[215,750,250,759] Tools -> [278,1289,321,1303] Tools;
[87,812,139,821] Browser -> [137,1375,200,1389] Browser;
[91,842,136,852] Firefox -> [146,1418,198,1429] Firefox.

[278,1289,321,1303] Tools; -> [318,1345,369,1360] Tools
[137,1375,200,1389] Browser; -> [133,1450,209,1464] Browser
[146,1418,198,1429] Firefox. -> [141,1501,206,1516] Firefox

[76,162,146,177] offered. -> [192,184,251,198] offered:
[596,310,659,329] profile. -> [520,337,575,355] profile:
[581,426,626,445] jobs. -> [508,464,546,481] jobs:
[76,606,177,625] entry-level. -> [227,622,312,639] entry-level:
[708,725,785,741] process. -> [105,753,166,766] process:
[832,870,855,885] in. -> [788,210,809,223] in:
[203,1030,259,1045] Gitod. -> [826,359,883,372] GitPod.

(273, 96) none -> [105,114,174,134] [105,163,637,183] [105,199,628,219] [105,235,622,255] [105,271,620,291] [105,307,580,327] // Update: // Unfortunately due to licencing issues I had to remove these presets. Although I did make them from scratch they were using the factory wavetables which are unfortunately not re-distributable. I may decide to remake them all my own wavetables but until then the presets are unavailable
-=-=-=-=-
Go through the entries and copy every line that has "Browser".

[87,812,139,821] Browser -> [137,1375,200,1389] Browser;
[137,1375,200,1389] Browser; -> [133,1450,209,1464] Browser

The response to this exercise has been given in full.